• Your goal: What is needed is a faithful copy of all the entries, with no pictures in it.

• Data for review:
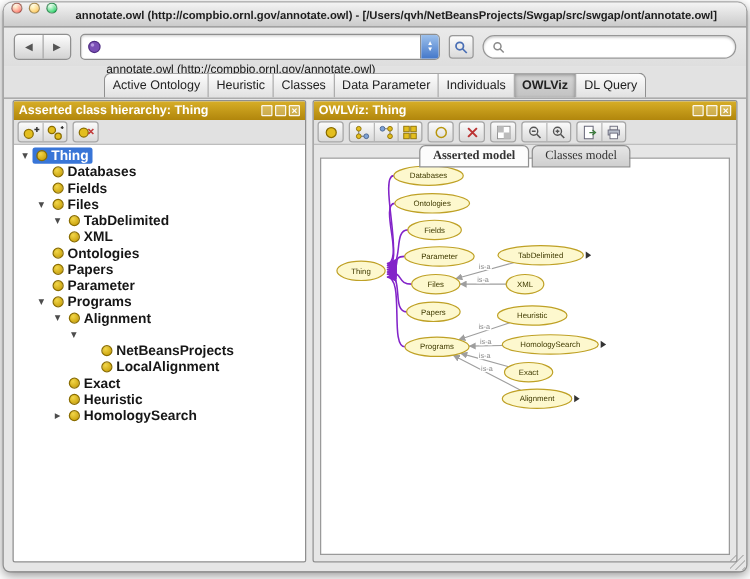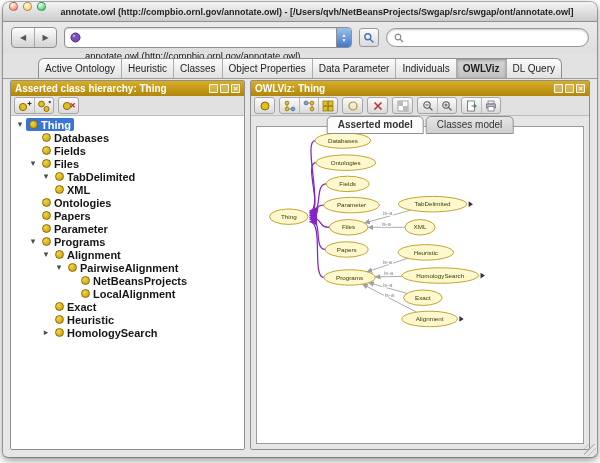--- a/index.html
+++ b/index.html
@@ -71,21 +71,21 @@
   .nodebox{display:flex;align-items:center;gap:3px;padding:0 3px;border-radius:2px;height:13px;}
   .nodebox.sel{background:#3875D7;}
   .nodebox.sel .tlabel{color:#fff;}
   .classdot{width:9px;height:9px;border-radius:50%;flex:none;
     background:radial-gradient(circle at 35% 30%,#F2D649,#C29800);border:1px solid #8A6D00;}
   .tlabel{font-size:11px;font-weight:bold;color:#161616;}
   
   .viz{flex:1;position:relative;background:#E6E6E6;}
   .model-tabs{position:absolute;top:0;left:50%;transform:translateX(-50%);display:flex;z-index:2;}
   .mtab{font-size:10px;padding:2px 10px 3px;border:1px solid #8F8F8F;color:#333;
-    background:linear-gradient(#E6E6E6,#CFCFCF);border-radius:5px 5px 0 0;margin:0 1px;white-space:nowrap;}
+    background:linear-gradient(#E6E6E6,#CFCFCF);border-radius:5px 5px 0 0;margin:0 1px;white-space:nowrap;font-family:Liberation Serif, serif;}
   .mtab.active{background:#FCFCFC;font-weight:bold;}
   .graph-box{position:absolute;left:5px;right:5px;top:10px;bottom:5px;background:#fff;border:1px solid #9A9A9A;}
   .graph-box svg{width:100%;height:100%;display:block;}
   .grip{position:absolute;right:1px;bottom:1px;width:12px;height:12px;opacity:.55;
     background:repeating-linear-gradient(135deg,transparent 0 3px,#9a9a9a 3px 4px);}
 </style>
 </head>
 <body>
 
 <div class="window">
@@ -137,21 +137,20 @@
       </span>
       <input value="" style="">
     </div>
   </div>
 
   <div class="tabbar">
     <div class="tabstrip">
         <div class="tab">Active Ontology</div>
         <div class="tab">Heuristic</div>
         <div class="tab">Classes</div>
-        <div class="tab">Object Properties</div>
         <div class="tab">Data Parameter</div>
         <div class="tab">Individuals</div>
         <div class="tab active">OWLViz</div>
         <div class="tab">DL Query</div>
       </div>
   </div>
 
   <div class="content">
     <div class="panel left">
       <div class="phead">
@@ -266,24 +265,20 @@
           </div>
           <div class="trow" style="padding-left: 29px;">
             <span class="tri">▾</span>
             <span class="nodebox">
               <span class="classdot"></span>
               <span class="tlabel">Alignment</span>
             </span>
           </div>
           <div class="trow" style="padding-left: 42px;">
             <span class="tri">▾</span>
-            <span class="nodebox">
-              <span class="classdot"></span>
-              <span class="tlabel">PairwiseAlignment</span>
-            </span>
           </div>
           <div class="trow" style="padding-left: 55px;">
             <span class="tri"></span>
             <span class="nodebox">
               <span class="classdot"></span>
               <span class="tlabel">NetBeansProjects</span>
             </span>
           </div>
           <div class="trow" style="padding-left: 55px;">
             <span class="tri"></span>

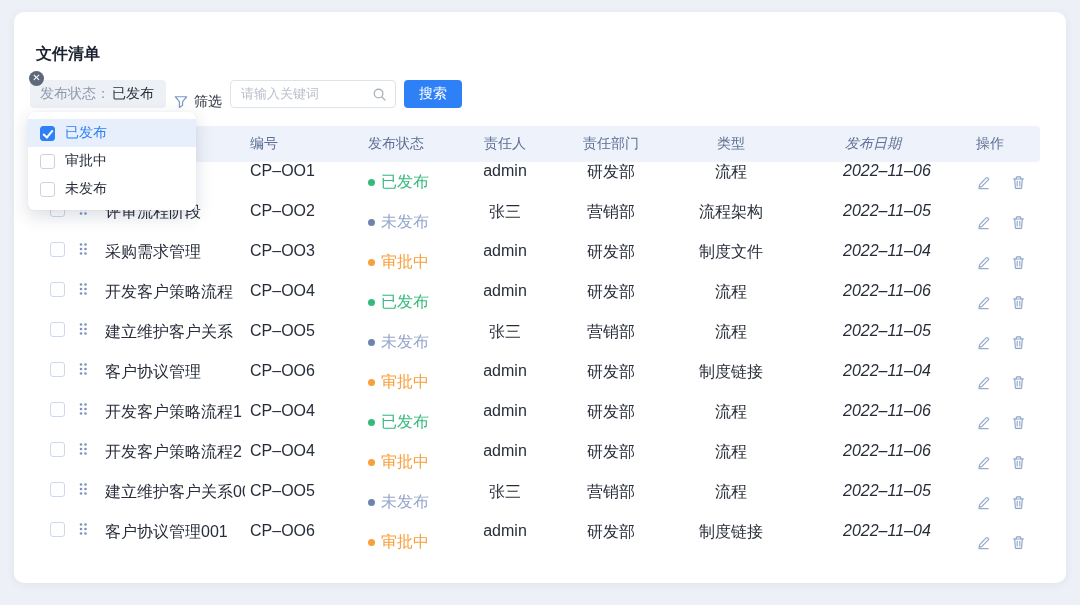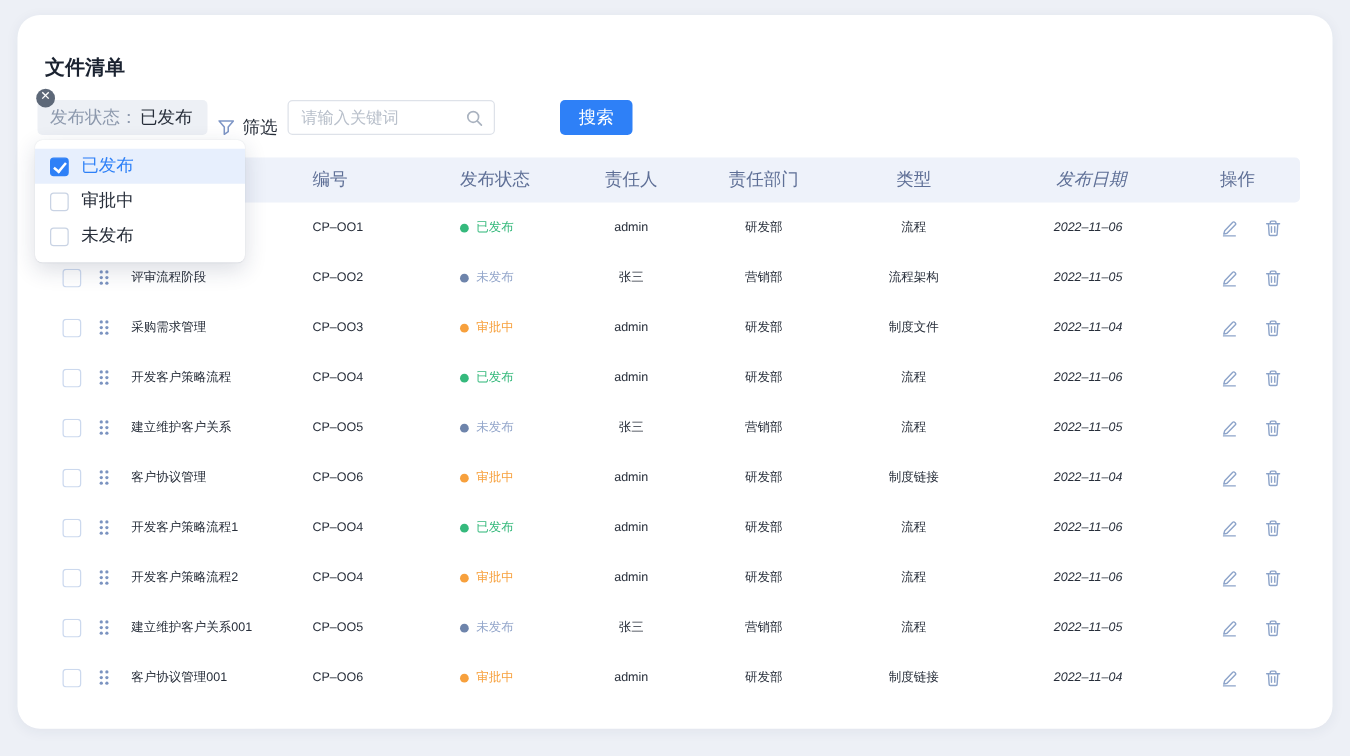--- a/index.html
+++ b/index.html
@@ -5,21 +5,21 @@
   * { margin:0; padding:0; box-sizing:border-box; }
   html,body { width:1080px; height:605px; overflow:hidden; }
   body {
     background:#edf0f6;
     font-family:"Liberation Sans","DejaVu Sans",sans-serif;
     color:#272e3a;
     position:relative;
   }
   .card {
     position:absolute; left:14px; top:12px; width:1052px; height:571px;
-    background:#ffffff; border-radius:18px;
+    background:#ffffff; border-radius:10px;
     box-shadow:0 2px 10px rgba(30,45,90,.06);
   }
   .page-title {
     position:absolute; left:22px; top:32px;
     font-size:16px; font-weight:bold; color:#1a2230;
   }
 
   
   .toolbar { position:absolute; left:0; top:68px; width:100%; height:28px;font-family:Liberation Serif, serif; }
   .chip {
@@ -49,21 +49,21 @@
   }
   .search-input {
     border:none; outline:none; flex:1; font-size:13px; color:#272e3a;
     font-family:inherit; background:transparent; min-width:0;
   }
   .search-input::placeholder { color:#b9c0cb; }
   .search-icon { color:#a9b2bf; flex:0 0 auto; }
   .search-btn {
     position:absolute; left:390px; top:0; width:58px; height:28px;
     border:none; border-radius:4px; background:#2e80f7; color:#fff;
-    font-size:14px; font-family:inherit; cursor:pointer;margin-left:44px;
+    font-size:14px; font-family:inherit; cursor:pointer;
   }
 
   
   .dropdown {
     position:absolute; left:14px; top:100px; width:168px;
     background:#fff; border-radius:6px; padding:7px 0;
     box-shadow:0 6px 18px rgba(31,45,80,.16), 0 0 1px rgba(31,45,80,.15);
     z-index:20;
   }
   .dd-item {
@@ -81,21 +81,21 @@
     border:solid #fff; border-width:0 2px 2px 0; transform:rotate(40deg);
   }
 
   
   .table { position:absolute; left:26px; top:114px; width:1000px; }
   .thead {
     display:flex; height:36px; align-items:center;
     background:#eef2fa; border-radius:4px;
     color:#5e6f96; font-size:14px;
   }
-  .trow { display:flex; height:40px; align-items:center; font-size:10px; }
+  .trow { display:flex; height:40px; font-size:16px; }
   .cell { padding:0 5px; white-space:nowrap; overflow:hidden; }
   .c-select  { width:32px;  display:flex; justify-content:flex-start; padding-left:10px; }
   .c-drag    { width:28px;  display:flex; }
   .c-name    { width:145px; }
   .c-code    { width:118px; }
   .c-status  { width:96px;  display:flex; align-items:center; gap:6px; }
   .c-owner   { width:92px;  text-align:center; }
   .c-dept    { width:120px; text-align:center; }
   .c-type    { width:120px; text-align:center; }
   .c-date    { width:152px; padding-left:52px;font-style:italic; }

• Answer to the problem:
--- a/index.html
+++ b/index.html
@@ -71,21 +71,21 @@
   .nodebox{display:flex;align-items:center;gap:3px;padding:0 3px;border-radius:2px;height:13px;}
   .nodebox.sel{background:#3875D7;}
   .nodebox.sel .tlabel{color:#fff;}
   .classdot{width:9px;height:9px;border-radius:50%;flex:none;
     background:radial-gradient(circle at 35% 30%,#F2D649,#C29800);border:1px solid #8A6D00;}
   .tlabel{font-size:11px;font-weight:bold;color:#161616;}
   
   .viz{flex:1;position:relative;background:#E6E6E6;}
   .model-tabs{position:absolute;top:0;left:50%;transform:translateX(-50%);display:flex;z-index:2;}
   .mtab{font-size:10px;padding:2px 10px 3px;border:1px solid #8F8F8F;color:#333;
-    background:linear-gradient(#E6E6E6,#CFCFCF);border-radius:5px 5px 0 0;margin:0 1px;white-space:nowrap;}
+    background:linear-gradient(#E6E6E6,#CFCFCF);border-radius:5px 5px 0 0;margin:0 1px;white-space:nowrap;font-family:Liberation Serif, serif;}
   .mtab.active{background:#FCFCFC;font-weight:bold;}
   .graph-box{position:absolute;left:5px;right:5px;top:10px;bottom:5px;background:#fff;border:1px solid #9A9A9A;}
   .graph-box svg{width:100%;height:100%;display:block;}
   .grip{position:absolute;right:1px;bottom:1px;width:12px;height:12px;opacity:.55;
     background:repeating-linear-gradient(135deg,transparent 0 3px,#9a9a9a 3px 4px);}
 </style>
 </head>
 <body>
 
 <div class="window">
@@ -137,21 +137,20 @@
       </span>
       <input value="" style="">
     </div>
   </div>
 
   <div class="tabbar">
     <div class="tabstrip">
         <div class="tab">Active Ontology</div>
         <div class="tab">Heuristic</div>
         <div class="tab">Classes</div>
-        <div class="tab">Object Properties</div>
         <div class="tab">Data Parameter</div>
         <div class="tab">Individuals</div>
         <div class="tab active">OWLViz</div>
         <div class="tab">DL Query</div>
       </div>
   </div>
 
   <div class="content">
     <div class="panel left">
       <div class="phead">
@@ -266,24 +265,20 @@
           </div>
           <div class="trow" style="padding-left: 29px;">
             <span class="tri">▾</span>
             <span class="nodebox">
               <span class="classdot"></span>
               <span class="tlabel">Alignment</span>
             </span>
           </div>
           <div class="trow" style="padding-left: 42px;">
             <span class="tri">▾</span>
-            <span class="nodebox">
-              <span class="classdot"></span>
-              <span class="tlabel">PairwiseAlignment</span>
-            </span>
           </div>
           <div class="trow" style="padding-left: 55px;">
             <span class="tri"></span>
             <span class="nodebox">
               <span class="classdot"></span>
               <span class="tlabel">NetBeansProjects</span>
             </span>
           </div>
           <div class="trow" style="padding-left: 55px;">
             <span class="tri"></span>

--- a/index.html
+++ b/index.html
@@ -5,21 +5,21 @@
   * { margin:0; padding:0; box-sizing:border-box; }
   html,body { width:1080px; height:605px; overflow:hidden; }
   body {
     background:#edf0f6;
     font-family:"Liberation Sans","DejaVu Sans",sans-serif;
     color:#272e3a;
     position:relative;
   }
   .card {
     position:absolute; left:14px; top:12px; width:1052px; height:571px;
-    background:#ffffff; border-radius:18px;
+    background:#ffffff; border-radius:10px;
     box-shadow:0 2px 10px rgba(30,45,90,.06);
   }
   .page-title {
     position:absolute; left:22px; top:32px;
     font-size:16px; font-weight:bold; color:#1a2230;
   }
 
   
   .toolbar { position:absolute; left:0; top:68px; width:100%; height:28px;font-family:Liberation Serif, serif; }
   .chip {
@@ -49,21 +49,21 @@
   }
   .search-input {
     border:none; outline:none; flex:1; font-size:13px; color:#272e3a;
     font-family:inherit; background:transparent; min-width:0;
   }
   .search-input::placeholder { color:#b9c0cb; }
   .search-icon { color:#a9b2bf; flex:0 0 auto; }
   .search-btn {
     position:absolute; left:390px; top:0; width:58px; height:28px;
     border:none; border-radius:4px; background:#2e80f7; color:#fff;
-    font-size:14px; font-family:inherit; cursor:pointer;margin-left:44px;
+    font-size:14px; font-family:inherit; cursor:pointer;
   }
 
   
   .dropdown {
     position:absolute; left:14px; top:100px; width:168px;
     background:#fff; border-radius:6px; padding:7px 0;
     box-shadow:0 6px 18px rgba(31,45,80,.16), 0 0 1px rgba(31,45,80,.15);
     z-index:20;
   }
   .dd-item {
@@ -81,21 +81,21 @@
     border:solid #fff; border-width:0 2px 2px 0; transform:rotate(40deg);
   }
 
   
   .table { position:absolute; left:26px; top:114px; width:1000px; }
   .thead {
     display:flex; height:36px; align-items:center;
     background:#eef2fa; border-radius:4px;
     color:#5e6f96; font-size:14px;
   }
-  .trow { display:flex; height:40px; align-items:center; font-size:10px; }
+  .trow { display:flex; height:40px; font-size:16px; }
   .cell { padding:0 5px; white-space:nowrap; overflow:hidden; }
   .c-select  { width:32px;  display:flex; justify-content:flex-start; padding-left:10px; }
   .c-drag    { width:28px;  display:flex; }
   .c-name    { width:145px; }
   .c-code    { width:118px; }
   .c-status  { width:96px;  display:flex; align-items:center; gap:6px; }
   .c-owner   { width:92px;  text-align:center; }
   .c-dept    { width:120px; text-align:center; }
   .c-type    { width:120px; text-align:center; }
   .c-date    { width:152px; padding-left:52px;font-style:italic; }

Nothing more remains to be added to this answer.